Iran Nuclear NewsElBaradei's idea for 'timeout' with Iran is rejected by...

ElBaradei’s idea for ‘timeout’ with Iran is rejected by U.S.


Bloomberg: The U.S. today rejected a proposal by the head of the United Nations’ nuclear watchdog agency for a “simultaneous” freeze on Iran’s uranium enrichment and on Security Council sanctions adopted last month. By Bill Varner

Jan. 29 (Bloomberg) — The U.S. today rejected a proposal by the head of the United Nations’ nuclear watchdog agency for a “simultaneous” freeze on Iran’s uranium enrichment and on Security Council sanctions adopted last month.

“There is a path laid out for suspension” of the UN sanctions against Iran, U.S. Acting Ambassador Alejandro Wolff told reporters in New York. “That is Iranian suspension of their enrichment activities to be responded to by the council. That is very clear and it is not subject to reinterpretation.”

Mohamed ElBaradei, director general of the International Atomic Energy Agency, said in an interview with CNN on Jan. 26 that he favors a “simultaneous timeout” that would include the suspension of UN sanctions and Iranian uranium enrichment. The effort to produce a higher concentration of a uranium isotope needed for nuclear fission can be a step toward a bomb.

The Security Council voted unanimously on Dec. 23 to impose sanctions on Iran over its nuclear program, including a demand that enrichment efforts stop. The measure also calls for a ban on Iran’s acquisition of materials and technology that might be used to build an atomic bomb.

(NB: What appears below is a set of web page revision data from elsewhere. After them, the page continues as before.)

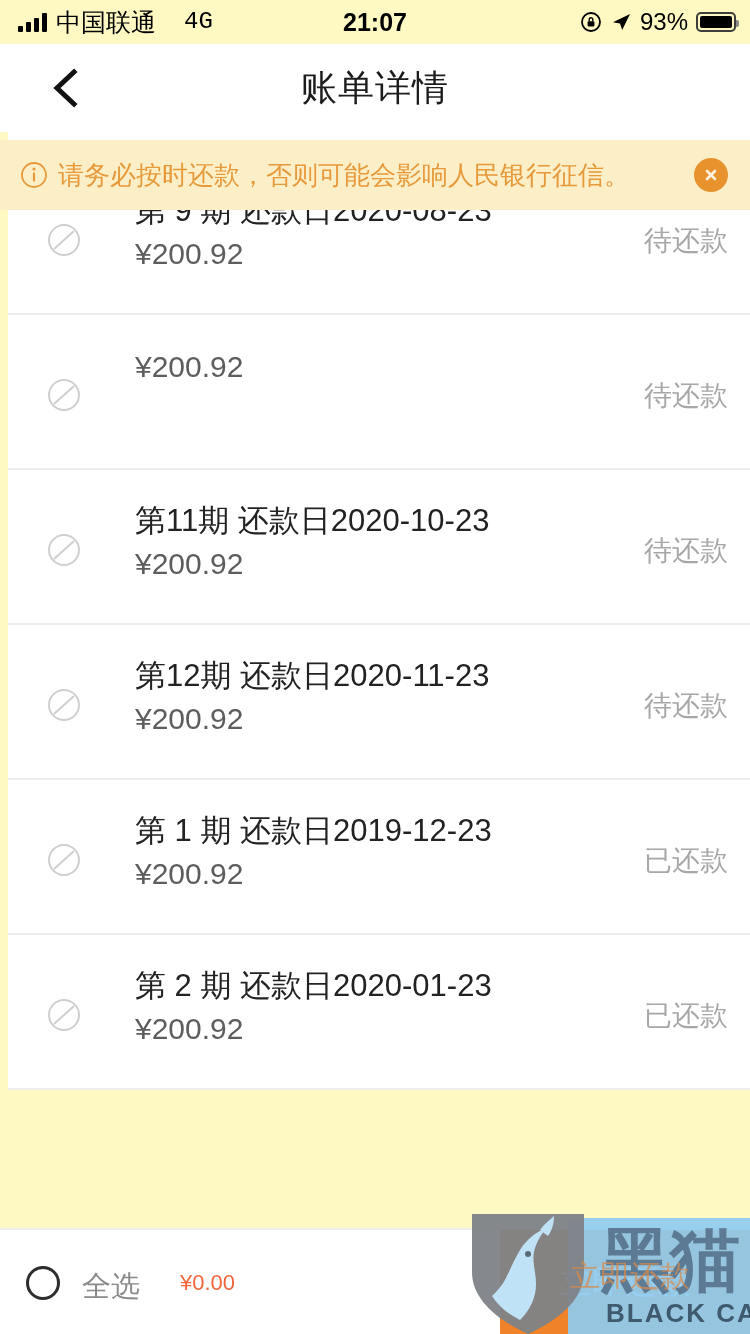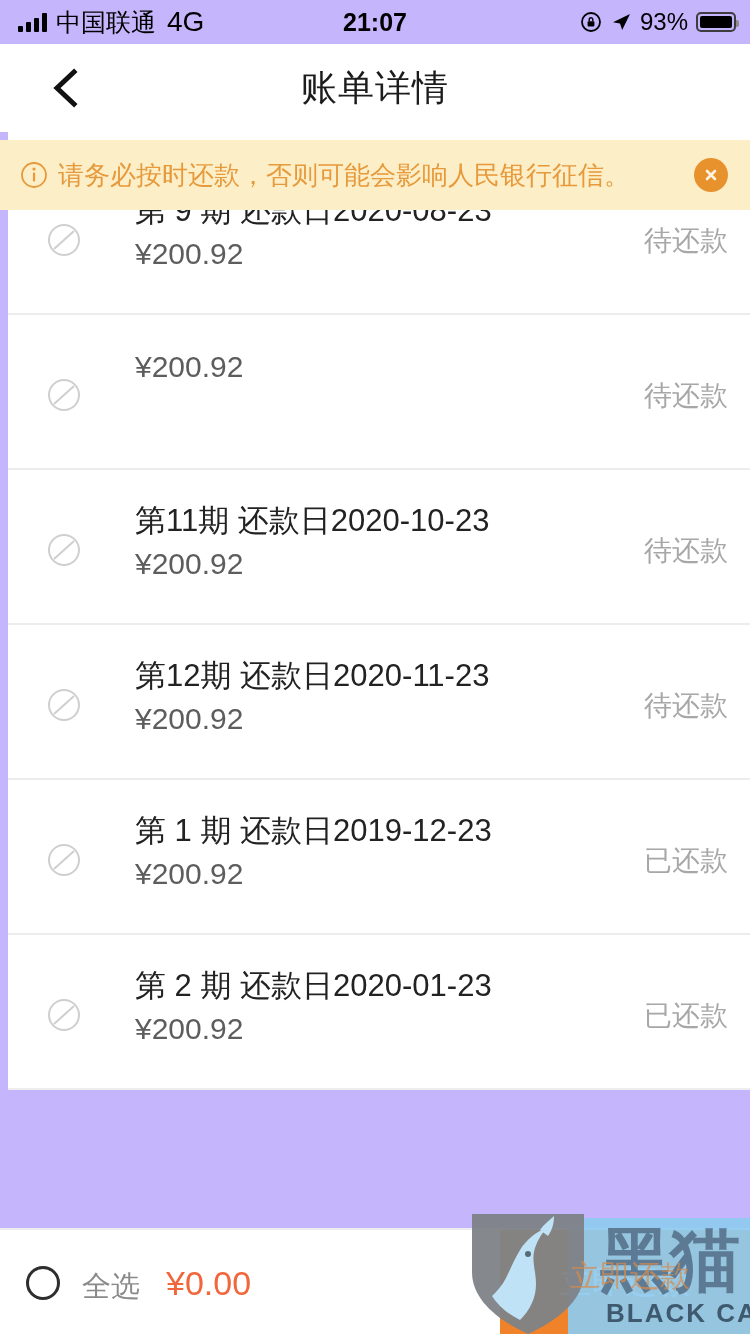--- a/index.html
+++ b/index.html
@@ -15,7 +15,7 @@
     position: relative;
     width: 750px;
     height: 1334px;
-    background: #c4b5fd;
+    background: #fef9c3;
     overflow: hidden;
   }
 

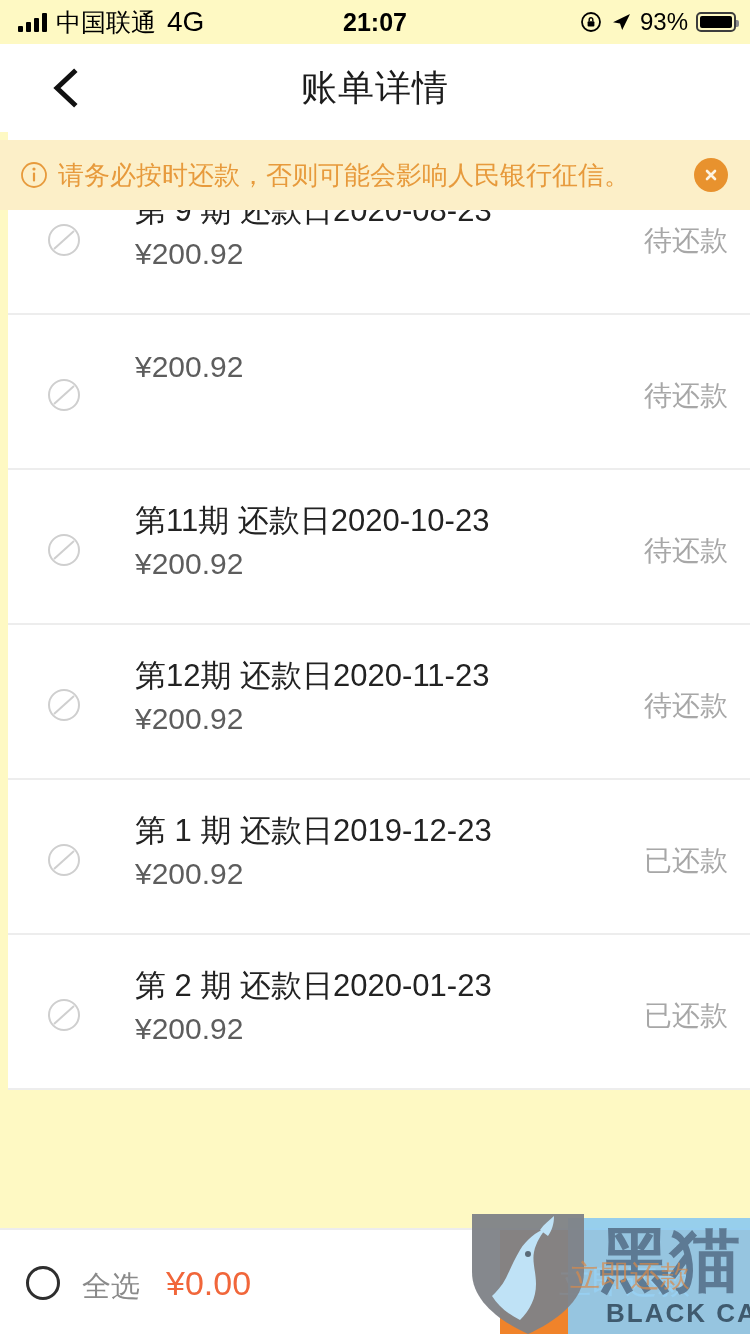--- a/index.html
+++ b/index.html
@@ -58,9 +58,10 @@
     line-height: 1;
   }
   .network {
-    font-size: 28px;
+    font-size: 24px;
     line-height: 1;
-    margin-left: 2px;
+    margin-left: 19px;
+    font-family: Liberation Mono, monospace;
   }
   .sb-time {
     position: absolute;

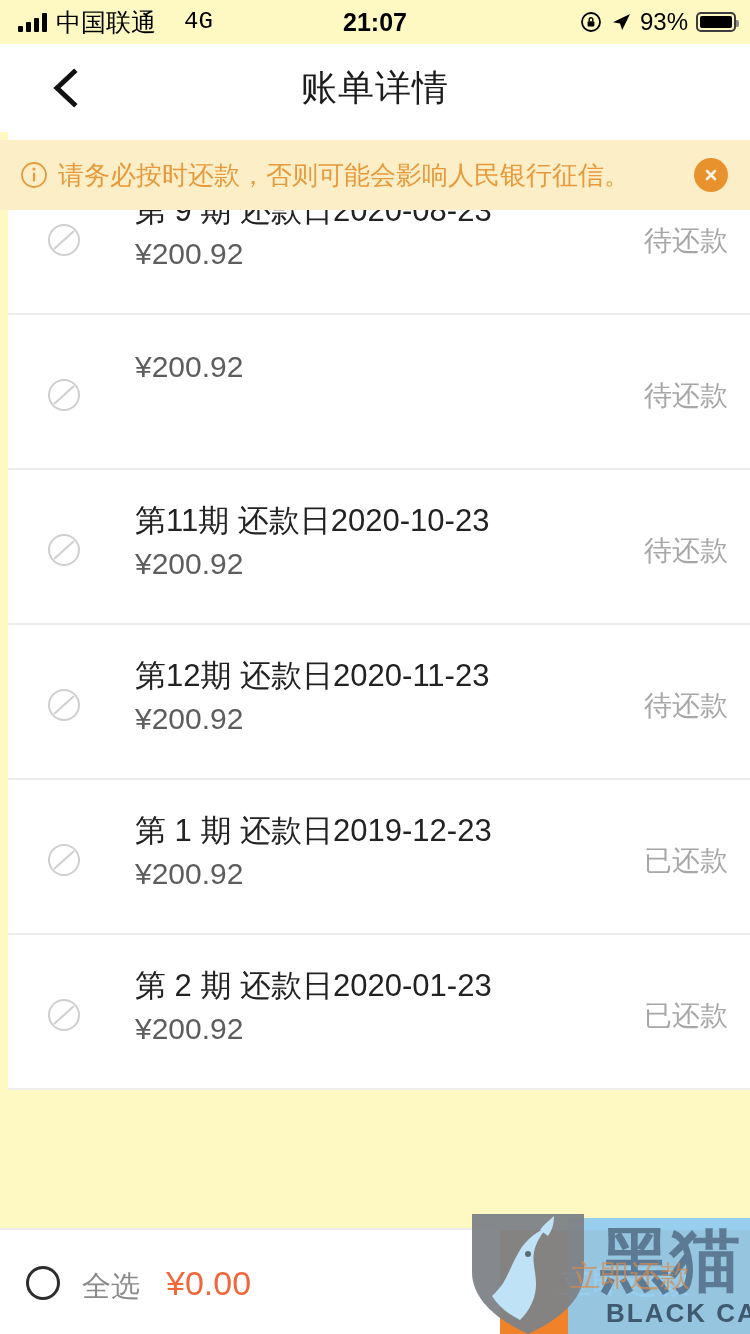--- a/index.html
+++ b/index.html
@@ -259,8 +259,8 @@
     margin-top: 7px;
   }
   .total-amount {
-    margin-left: 26px;
-    font-size: 34px;
+    margin-left: 40px;
+    font-size: 22px;
     color: #f1663a;
   }
   .pay-button {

ElBaradei is to report on Iranian compliance by Feb. 23, and the Security Council would consider “further appropriate measures” in the event Iran continues to enrich uranium.

The resolution stated that the Security Council would suspend implementation of the sanctions “if and for so long as” the IAEA verifies that Iran has suspended enrichment.

Wolff said he thought it would take another resolution by the Security Council to freeze the sanctions.

Disputed Goal

Iran has refused to freeze its nuclear program, which the U.S. believes is intended to produce an atomic bomb. Iran says it is seeking nuclear energy to generate electricity.

In Washington, State Department spokesman Sean McCormack told reporters that while it might have been possible last year to suspend Security Council movement toward the resolution that was adopted on Dec. 23, in the event Iran suspended enrichment activities, that point has been “passed.” He said there’s been a shift since then to a “qualitatively different situation.”

While agreeing that any Iranian suspension would have to be verified by the IAEA before the Security Council took action, Russian Ambassador Vitaly Churkin called ElBaradei’s proposal a “very useful reminder of the positive clauses included in the resolution.”